What turned the corner, enhancing girls' value? It is a hard answer to tease out, but the increasing urbanization and education of parents play a major role. South Korea, for example, has urbanized at blistering speed, with the percentage of people living in and around cities doubling between 1966 and 1986, from 33 to 67 percent. By 1991, 75 percent of the population lived in urban areas. The effects of urban life on son preference are both social and economic. Living in a city reduces the centrality of sons' roles in their parents' lives. While villagers spend their days surrounded by clan members, urban residents live and work in the more impersonal settings of apartment blocks and office complexes. This shift relieves pressure to conform to traditional expectations of filial duty and to have sons to continue the lineage.

Credit: Jen Christiansen; Source: “The Decline of Son Preference in South Korea: The Roles of Development and Public Policy,” by Woojin Chung and Monica Das Gupta, in Population and Development Review, Vol. 33, No. 4: December 2007; National Census Data

In urban areas, children who support their parents tend to do so less because of formal rules and more because they happen to live in the same city and have strong relationships with their parents. In this way, urbanization helps to bridge the gap between the value placed on daughters and sons. Female education and employment also enhance the potential support they can offer. And with growing access to pensions and social protection systems, people become less dependent on their children for financial support.

Government policies have also nudged male preference into decline by encouraging mainstream equality for women. India has used affirmative action to increase women's political participation, putting a female quota in place for candidates for local government positions. Social scientists have found that after the policy was created, gender stereotypes weakened in the population as a whole, and girls' aspirations for themselves rose.

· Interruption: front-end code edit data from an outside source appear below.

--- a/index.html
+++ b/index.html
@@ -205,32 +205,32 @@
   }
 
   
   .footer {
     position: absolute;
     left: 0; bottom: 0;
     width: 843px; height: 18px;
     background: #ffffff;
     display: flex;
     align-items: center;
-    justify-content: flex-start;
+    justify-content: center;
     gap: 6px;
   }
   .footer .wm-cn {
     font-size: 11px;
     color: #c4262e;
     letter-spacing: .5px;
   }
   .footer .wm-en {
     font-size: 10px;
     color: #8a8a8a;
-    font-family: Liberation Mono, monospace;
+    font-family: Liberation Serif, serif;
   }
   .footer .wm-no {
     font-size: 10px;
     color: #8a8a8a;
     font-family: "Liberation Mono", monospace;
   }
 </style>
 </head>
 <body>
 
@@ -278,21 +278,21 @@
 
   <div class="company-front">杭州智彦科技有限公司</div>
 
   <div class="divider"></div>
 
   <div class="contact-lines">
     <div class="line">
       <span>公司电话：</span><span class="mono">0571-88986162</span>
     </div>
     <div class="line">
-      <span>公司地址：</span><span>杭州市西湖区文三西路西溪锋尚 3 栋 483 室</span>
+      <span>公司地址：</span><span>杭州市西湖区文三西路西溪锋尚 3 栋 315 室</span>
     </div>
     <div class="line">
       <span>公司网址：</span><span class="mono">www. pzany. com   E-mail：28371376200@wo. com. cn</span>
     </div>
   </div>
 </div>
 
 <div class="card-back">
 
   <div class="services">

Extensive media outreach has also been a staple feature of family-planning programs in India, China and South Korea. Posters and commercials encourage parents to have small families even if they do not include sons. These efforts promote the view that daughters are just as good as sons for family happiness.

Female characters in popular Indian television soap operas now work outside the home and are active in public life. The values and roles illustrated in these programs challenge traditional views of a woman's place in society. Studies show that exposure to these messages is associated with reduced son preference.

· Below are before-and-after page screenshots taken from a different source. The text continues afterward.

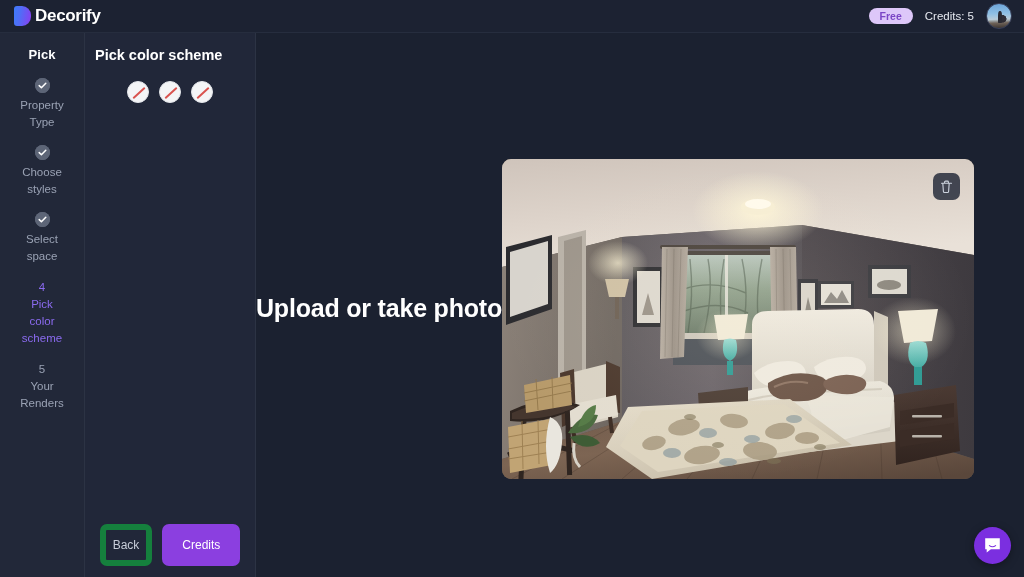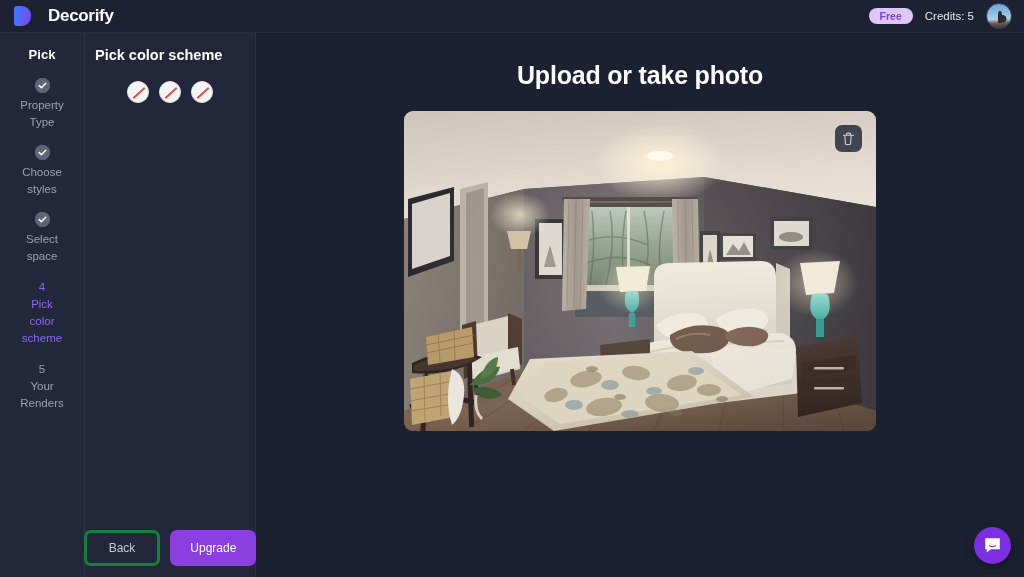--- a/index.html
+++ b/index.html
@@ -13,21 +13,21 @@
 
   
   .topbar {
     height: 33px; flex: 0 0 33px;
     background: #1c2232;
     display: flex; align-items: center;
     padding: 0 12px 0 14px;
     border-bottom: 1px solid #262d3e;
     position: relative; z-index: 5;
   }
-  .brand { display: flex; align-items: center; gap: 18px; }
+  .brand { display: flex; align-items: center; gap: 5px; }
   .brand-mark {
     width: 17px; height: 20px;
     border-radius: 3px 9px 9px 3px;
     background: linear-gradient(100deg, #3e7bfa 0%, #4f6ef7 35%, #8b3df0 100%);
     display: inline-block;
   }
   .brand-text {
     color: #ffffff; font-size: 17px; font-weight: 700;
     letter-spacing: -0.3px; margin-left: -1px;
   }
@@ -115,34 +115,34 @@
     width: 16px; height: 2px; background: #d9534f;
     transform: rotate(-42deg); transform-origin: center;
     border-radius: 1px;
   }
   .scheme-actions {
     margin-top: auto; margin-bottom: 11px;
     display: flex; gap: 10px; justify-content: center;
   }
   .btn-back {
     background: transparent; color: #c7ccd8;
-    border: 3px solid #15803d; border-radius: 7px;
-    font-size: 12px; padding: 8px 22px; cursor: pointer;
+    border: 6px solid #15803d; border-radius: 7px;
+    font-size: 12px; padding: 8px 7px; cursor: pointer;
     font-family: inherit;
   }
   .btn-render {
     background: #8b3fe0; color: #ffffff;
     border: none; border-radius: 7px;
     font-size: 12px; padding: 9px 20px; cursor: pointer;
     font-family: inherit; font-weight: 500;
   }
 
   .main-col {
     flex: 1 1 auto; background: #1b2130;
-    display: flex; flex-direction: column; align-items: center;
+    display: flex; flex-direction: row; align-items: center;
     padding-top: 28px; position: relative;
   }
   .main-title {
     color: #ffffff; font-size: 25px; font-weight: 700;
     letter-spacing: -0.2px; margin-bottom: 21px;
   }
 
   
   .photo-wrap { position: relative; width: 472px; height: 320px; }
   .photo {
@@ -241,21 +241,21 @@
 
     <div class="scheme-col">
       <div class="scheme-title">Pick color scheme</div>
       <div class="swatch-row">
         <div class="swatch"></div>
         <div class="swatch"></div>
         <div class="swatch"></div>
       </div>
       <div class="scheme-actions">
         <button class="btn-back">Back</button>
-        <button class="btn-render">Upgrade</button>
+        <button class="btn-render">Credits</button>
       </div>
     </div>
 
     <div class="main-col">
       <div class="main-title">Upload or take photo</div>
 
       <div class="photo-wrap">
         <div class="photo">
           <svg viewBox="0 0 472 320" preserveAspectRatio="none">
             <defs>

There have also been direct attempts to change sex ratios by banning the use of technology for prenatal sex detection and selection. These bans have been put into place in several countries, but there has been little rigorous evaluation of the impact of these measures because of a lack of data. India's ban on sex selection appears to have had at most a modest effect. A vigorous effort in China to ban birth selection has shown little effect on the national sex ratio of babies.

Countries in Asia are still urbanizing rapidly, so I believe the preference for sons will continue to decline. Policy makers can accelerate this process through legal and other measures enhancing gender equity. They can also expand media advocacy and portray women helping their own aging parents (not just their in-laws). Such steps help to change gender stereotypes and overcome parents' preference for sons. For women—and for society in general—such approaches may have better outcomes than outright attempts to ban the selection of sex at birth.